# Firearms and Shooting > Archery >  Longbow practice

## Dead is better

Anybody else a closet longbow owner? 
Been a good few years since have a good practice session

----------


## 300CALMAN

I love longbows but shooting one in my backyard would be highly inadvisable. I will never forget sticking a longbow arrow through the side of my friends house when I was in my early teens (no one was inside). Despite our best efforts to patch and paint the damage it was soon found.

----------


## Sideshow

Is that what you call a target rich environment  :Thumbsup:

----------


## Muzzyfan

old school bowhunting, loved hunting with my long bow when i first started. Got good hunting skill from it as a teen.

----------


## Micky Duck

where do you get your arrows from??? the wooden ones from H&F are so brittle they snap with slightest resistance,eg going into polystyrene!!!!

----------


## Dead is better

> I love longbows but shooting one in my backyard would be highly inadvisable. I will never forget sticking a longbow arrow through the side of my friends house when I was in my early teens (no one was inside). Despite our best efforts to patch and paint the damage it was soon found.


Nobody can say you 'cant hit the side of a barn' lol
But yeah you gotta be extremely sure you have all bases covered. Even an old blanket hanging off a line is an excellent safety precaution (believe it or not this will stop a single slow moving target arrow.) I tried it as a kid, my mother woukd have throttled me but to my surprise it did catch the arrow

----------


## 300CALMAN

> Nobody can say you 'cant hit the side of a barn' lol
> But yeah you gotta be extremely sure you have all bases covered. Even an old blanket hanging off a line is an excellent safety precaution (believe it or not this will stop a single slow moving target arrow.) I tried it as a kid, my mother woukd have throttled me but to my surprise it did catch the arrow


And it will catch low powered air rifle slugs also. Unfortunately arrows can go a bloody long way and do a lot of damage if you miss! I must get a longbow again.

----------


## Dead is better

I got bored and chronied a few of my different types of arrows
- shorter carbons did 175fts (goldtip traditional 3555 bodkin heads)
- longer carbons did 163fts (as above but 145gn head +2")
- timber... looked like 120fts but my battery dropped out (chunky and freakin long with heavy heads)

----------


## maccanz

@Dead is better looks like fun - what type of bow is that and what poundage are you pulling? I shoot compound but have always been attracted to the simplicity of trad archery - not as much crap required!

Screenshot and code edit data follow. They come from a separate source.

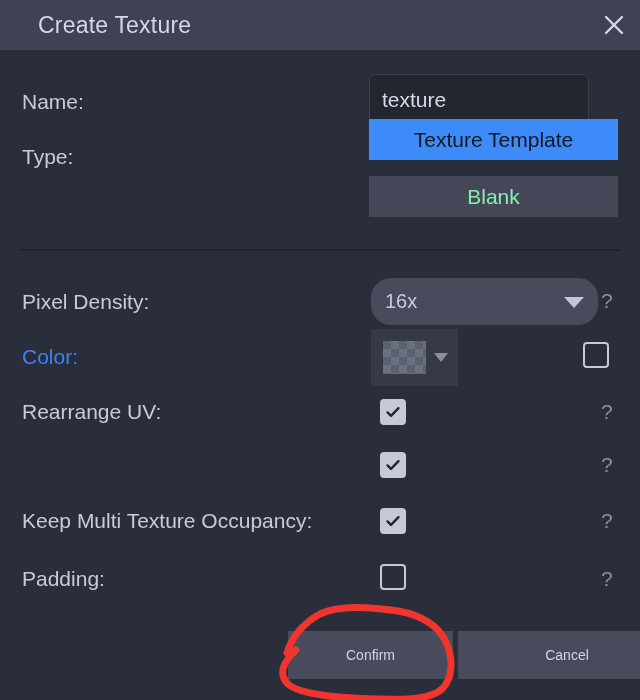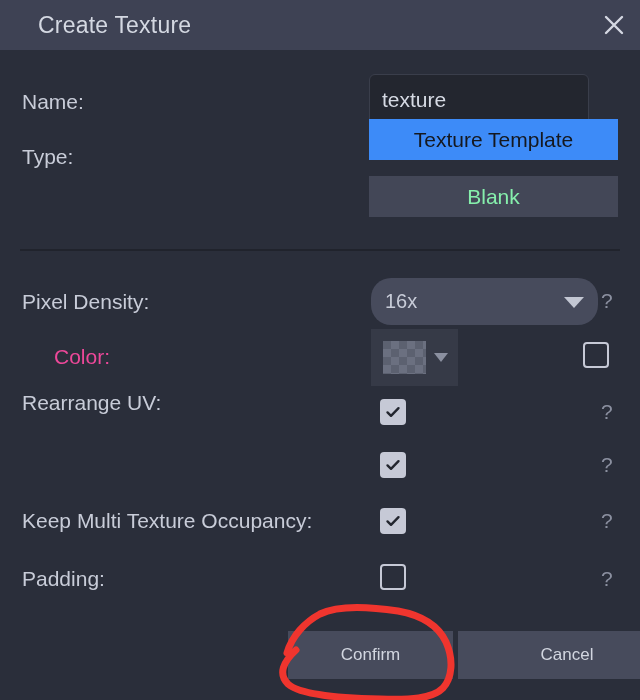"Color:" .row-label.disabled { color: #ec4899 -> #3b82f6; margin-left: 32px -> none }
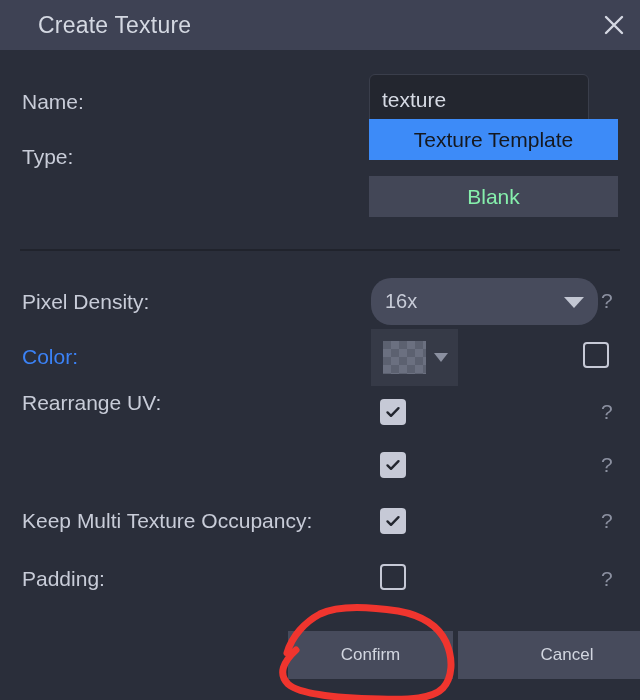"Rearrange UV:" div.row-label { top: 341px -> 350px }
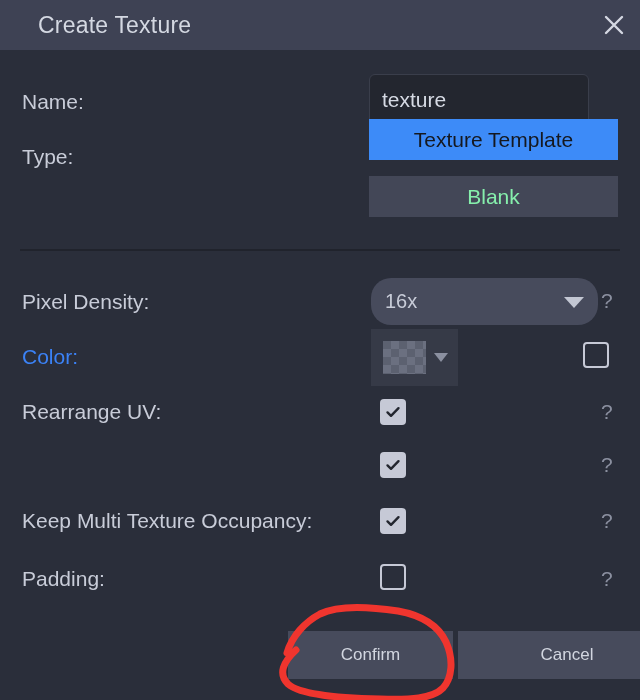"Confirm" .footer-btn { font-size: 17px -> 14px }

Sent from my SM-G950F using Tapatalk

----------


## Bagheera

> Anybody else a closet longbow owner? 
> Been a good few years since have a good practice session
> Attachment 135169


You're lucky you didn't split any arrows !
 :Have A Nice Day: 
Very good to practice at home.  
If others are doing this, do plan your backstops as 300cal and dead is better said.
Also remember to shoot at several different distances to know your trajectory well and how far you can shoot.  That's if you are thinking of hunting with it.

----------


## Stickbowhunter

yeah mate iv got a longbow in a box somewhere, its a sweet shooting bow.

----------


## Bol Tackshin

> where do you get your arrows from??? the wooden ones from H&F are so brittle they snap with slightest resistance,eg going into polystyrene!!!!


I don't know where to get arrows sorry,  but polystyrene is a really poor target choice. The friction of the arrow entering it melts the poly and effectively glues the arrow into the target.

----------


## Ground Control

Shooting Trad is hard and humbling.
I have a Samic Sage recurve and I’m lucky to achieve at 10 yrds what I can do with my Mathews Compound at 50 yrds .
I got both at roughly the same time and the Compound became the favourite quickly because of the accuracy that I could attain.
Shooting the recurve is kind of a mind f**k and the only half decent results have come from shooting a fixed crawl technique.
I still have plans and dreams of shooting a recurve properly one day , but the Compound needs to be mastered first and I suspect that is going to take years .

----------


## Ross Nolan

I'm right handed, but my right eye is blind so I shoot lefty. I appreciate that using a compound bow with sights I'd have to shoot left handed, but what about a longbow/recurve? Left handed bows don't seem very thick on the ground, so I'd appreciate some advice from people using traditional bows.

----------


## Micky Duck

well Ross Im right handed and right eye dominant and its actually EASIER for me to use left handed bow.....I was using a ambidextris one with arrows on wrong side sucessfully untill got told doing it wrong.... HOLLYWOOD is responsible apparently...you see in movies like robinhood prince of thieves/braveheart and hobbit movies they using straight bow with arrow in right side...so eye lines up with arrow and target...good for camera but due to "archers paradox" its better on otherside...apparently.
I believe as a modern recurve has cut out in handle the arrow is NEARLY central anyway,like a compound so use bow however it suits you...I will pop out in back yard  and see if I can poke holes in target using right handed bow right handed and use left eye only....back soon

----------


## Micky Duck

well that was interesting....trying to use bow left handed just feels all wrong...and muscles didnt like it at all...right handed and left eye...definately doable, if using sights it would just be matter of setting them across further as string will still be in same position relative to face.....trial and error.

----------


## Ross Nolan

Thanks for the effort  -looks like I'll just go and see. Learning to shoot firearms left handed was a process also, but a slug gun and countless CAC pellets got it grooved in.

Regards

----------